Despite not having a smidge of Irish in my blood, it seems there’s been a leprechaun dancing around in my life the last year. 11 months ago the MHS Press contacted me about submitting a book proposal for their Northern Plate series and I as hit “send” on Friday night to submit all 34,000 words of my squash musings, a floodgate of emotions came over me. Relief, yes. But more so how lucky I’ve been to spend the past year immersed in what feels like my baby, “Smitten with Squash”. It certainly didn’t happen without good fortune and people who believed in me, like all of you. I often wonder how I could be so lucky to have such supportive people surrounding me.
Now that I don’t have to incorporate squash into every meal, I’ve been excited to celebrate St. Patrick’s Day with my friend Laurie’s perfectly cured corned beef that I’ve had my eye on since she last year or a mile high reuben made with the sauerkraut I’ve had fermenting in the pantry. But the truth is I haven’t felt much like cooking lately. Creating 75 recipes comes with hours of testing and re-testing, stacks of dishes, and a lot of messes. Delicious messes at least most of the time though. :)
In an effort to reinvent the Irish favorites mentioned above without a lot time in the kitchen, I created these Luck of the Irish Skewers (or kabobs) -a mish mash twist of corned beef, cabbage, and a reuben in finger food form. No baking, brining, or boiling required. And in true Minnesota fashion, they’re an “on a stick” appetizer I think you’re going to love.
Sweet and nutty Dubliner Irish cheddar starts and ends the skewers. Normally you’ll find ooey gooey, melted Swiss on a reuben, but since it doesn’t have a lot of flavor when eaten cold, I opted for the aged cheddar.
A tart and crunchy cornichon comes next. I hate the word cute when referring to food, but honestly, what other word describes this pickle better? Nubby and a little chubby, they’re what gives the Thousand Island dressing of a Reuben its punch.
You can use corned beef or pastrami, which is what I went with here. With a peppercorn crust and smoky finish, this beef is finger lickin’ good.
And I couldn’t forget about the humble cabbage. Since a wedge of the green veggie wasn’t quite “stick” friendly, I opted for pickled brussels sprouts and I think they may just be my favorite part of these skewers. They’re zesty and zingy, soaked in a spicy brine, plus they still hold a little crunch. You can find them in the condiments sections of a grocery store, or even places like World Market, which is where I got mine.
If you’re hosting a party for St. Patrick’s Day these skewers are a fun and unique way to pay homage to the best of Irish food. They’re so simple to make and can be prepared a day ahead of time. The hardest part? Refraining from eating too many as you sip a Guinness (or bubbles for me, boo gluten) while you wait for your guests to arrive.
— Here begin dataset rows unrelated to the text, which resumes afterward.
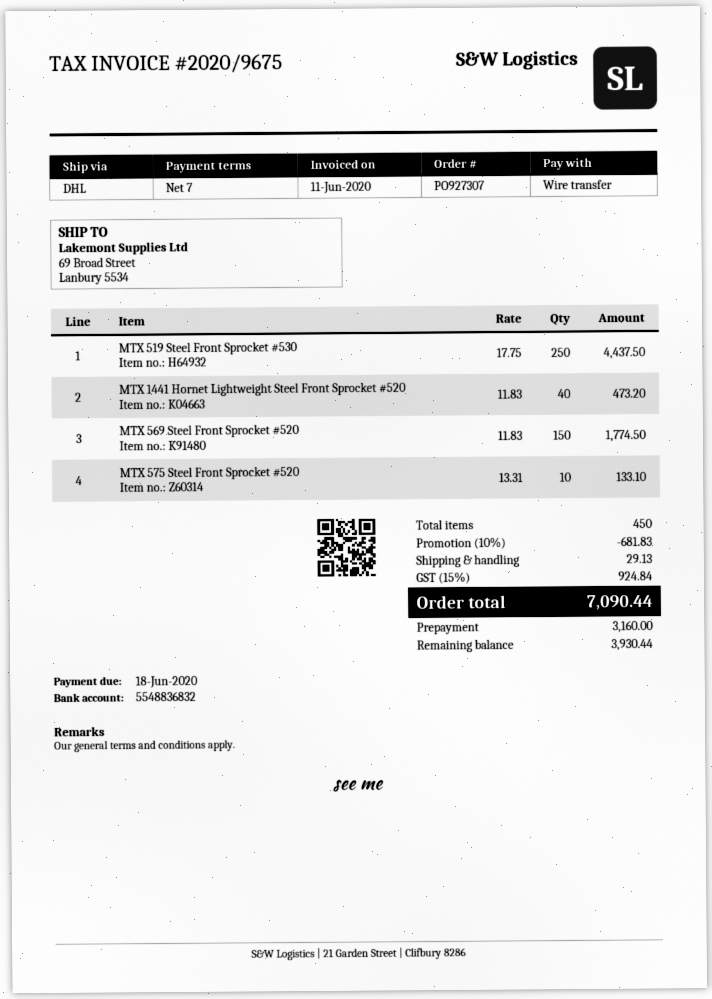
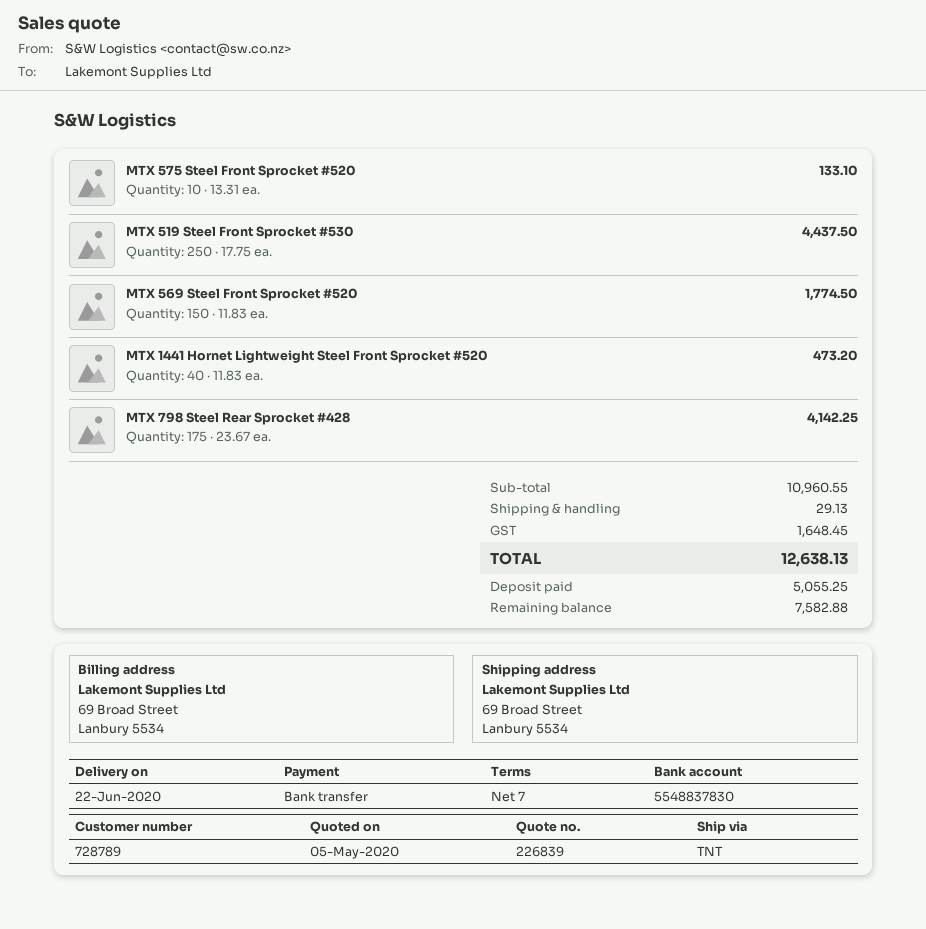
bank account: 5548836832 -> 5548837830
shipping method: DHL -> TNT
MTX 798 Steel Rear Sprocket #428: none -> 175 x 23.67 = 4142.25
discount: 10% = 681.83 -> none
tax: 924.84 -> 1648.45
total: 7090.44 -> 12638.13
deposit: 3160.00 -> 5055.25
balance: 3930.44 -> 7582.88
Oh, and I almost forgot to mention. These would be a great Bloody Mary garnish any time of year. Hello Sunday Funday.
Luck of the Irish Skewers
makes 14 to 16 skewers
One block of Irish (or white) Cheddar, cut into 1/2 inch cubes
Dill Cornichons (tiny pickles)
8 ounces of thinly sliced pastrami or corned beef
one jar Pickled brussels sprouts, cut in half
Stone ground mustard for serving
Thread skewers in order of ingredients listed above with an extra cube of cheddar on the finishing end. Serve on a platter with stone ground mustard or horseradish sauce. Would also be a great garnish for a bloody mary’s.